Since 2024, the path has been easing, reversing the tightening related to Covid-era disruptions. That easing, as well as the AI boom, has been bullish for assets. Below I show the current policy rates from the Fed, ECB, and RBA and others.
The RBA diverged from this path once price pressures emerged. Particularly given the resilience of stock markets, an easing this year now seems implausible. The US, UK, and Europe are well above target, as I show below. Only Canada and Switzerland are in range.
Of them all, US pricing is the most extreme—the Fed is discounted to ease modestly, even though inflation is now likely to be close to 4% this summer.

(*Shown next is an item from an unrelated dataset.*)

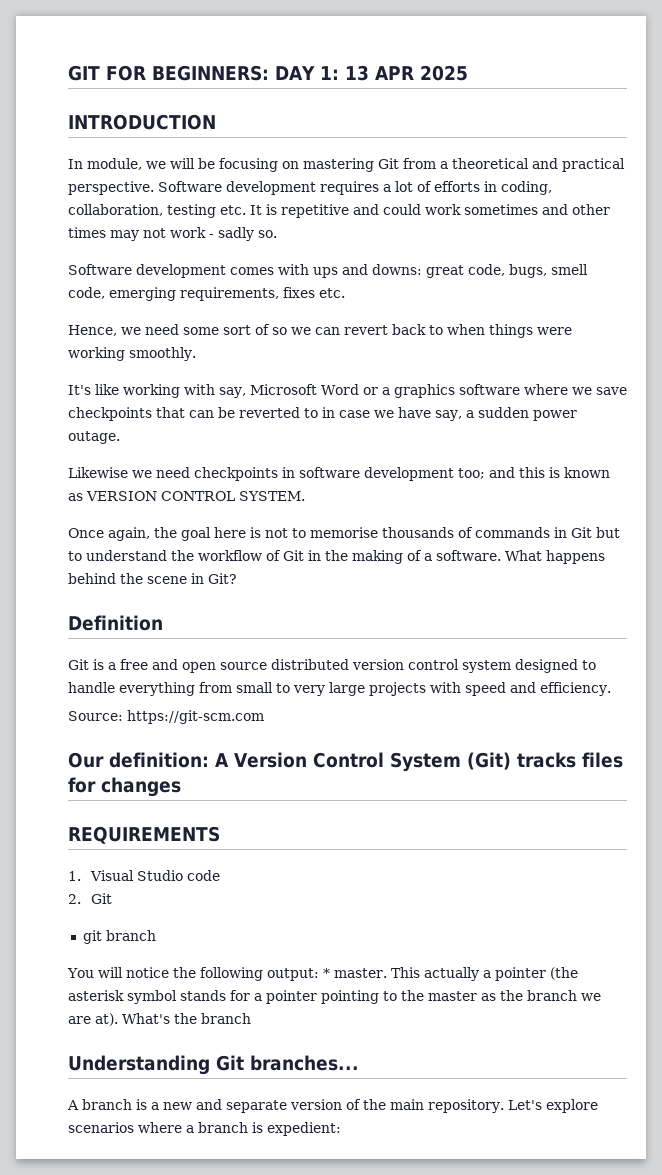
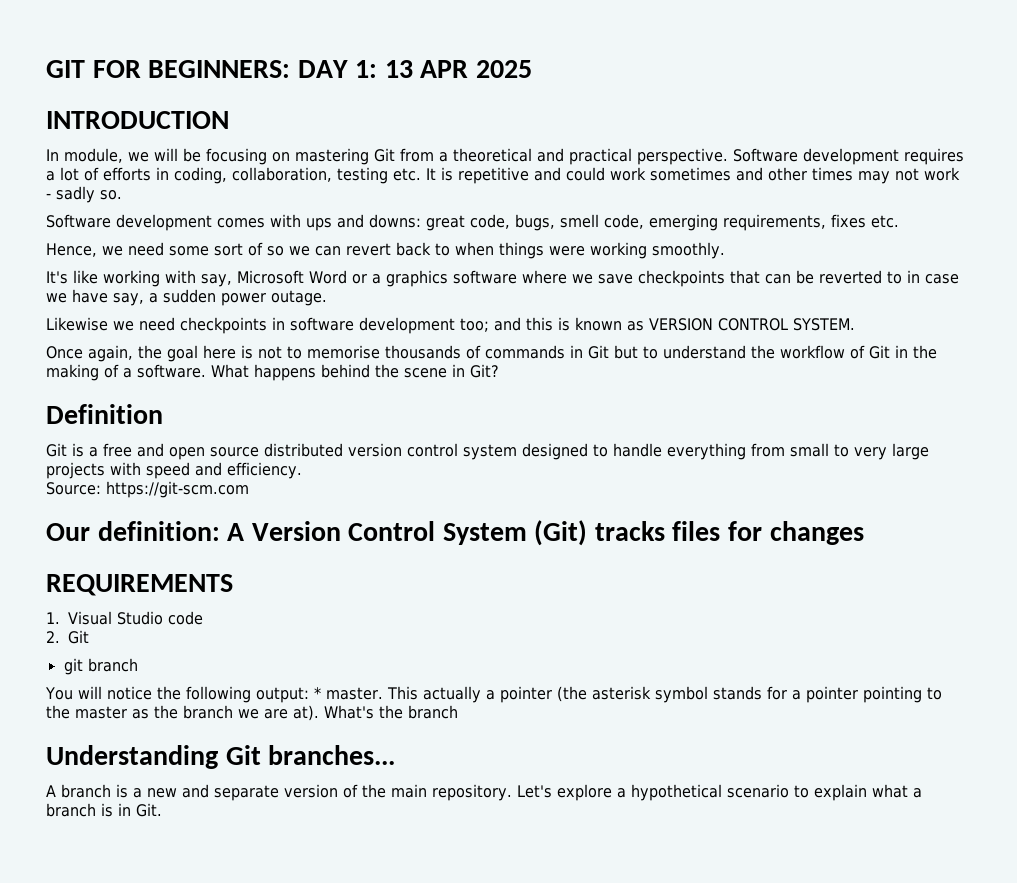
- Let's explore scenarios where a branch is expedient:
+ Let's explore a hypothetical scenario to explain what a branch is in Git.

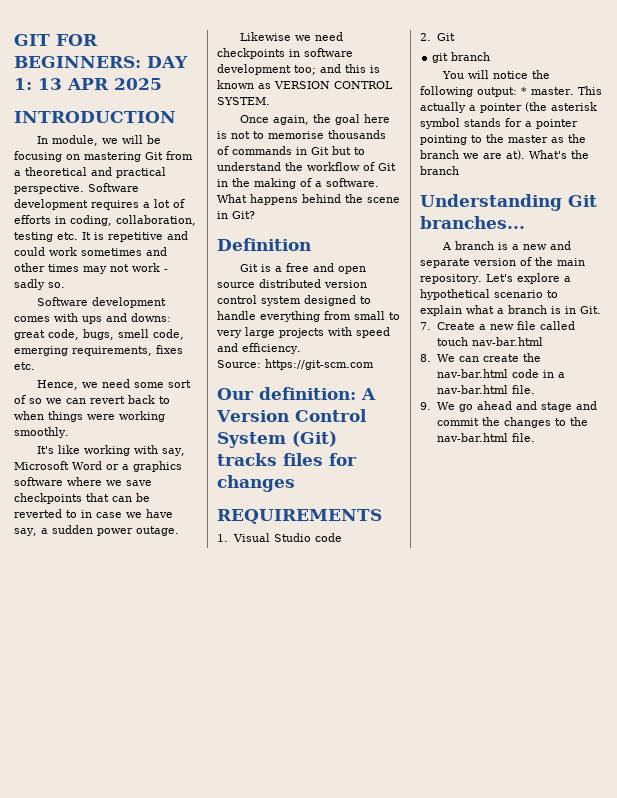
+ 7. Create a new file called touch nav-bar.html
+ 8. We can create the nav-bar.html code in a nav-bar.html file.
+ 9. We go ahead and stage and commit the changes to the nav-bar.html file.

In the short term, the energy shock outweighs the deflationary AI shock. If central banks are slow to boost the policy rate, the long end will sell off. What would you do if you were the central bank? At this point, probably nothing. But if inflation starts to print at 3% in Europe and 4% in the US, will they do nothing? At two months, maybe you begin to do something. At three months, for sure, you do.
The inflation shock is due to bad luck and erratic policy—first Covid (bad luck), then, years later, tariffs, now a war with a less and less obvious exit ramp. A template for policy blunder is Brexit. Post-Brexit, UK growth, employment, and productivity are all lower. As a result, the UK is having a tough time attracting financing because their income is weak, which then creates a self-reinforcing negative loop. Unemployment is almost 5% in the UK, but inflation is high, in part because productivity is too low to get interest rates lower. Yes, the AI boom in the US offsets some of this, but each day oil prices remain elevated, the inflation risk grows.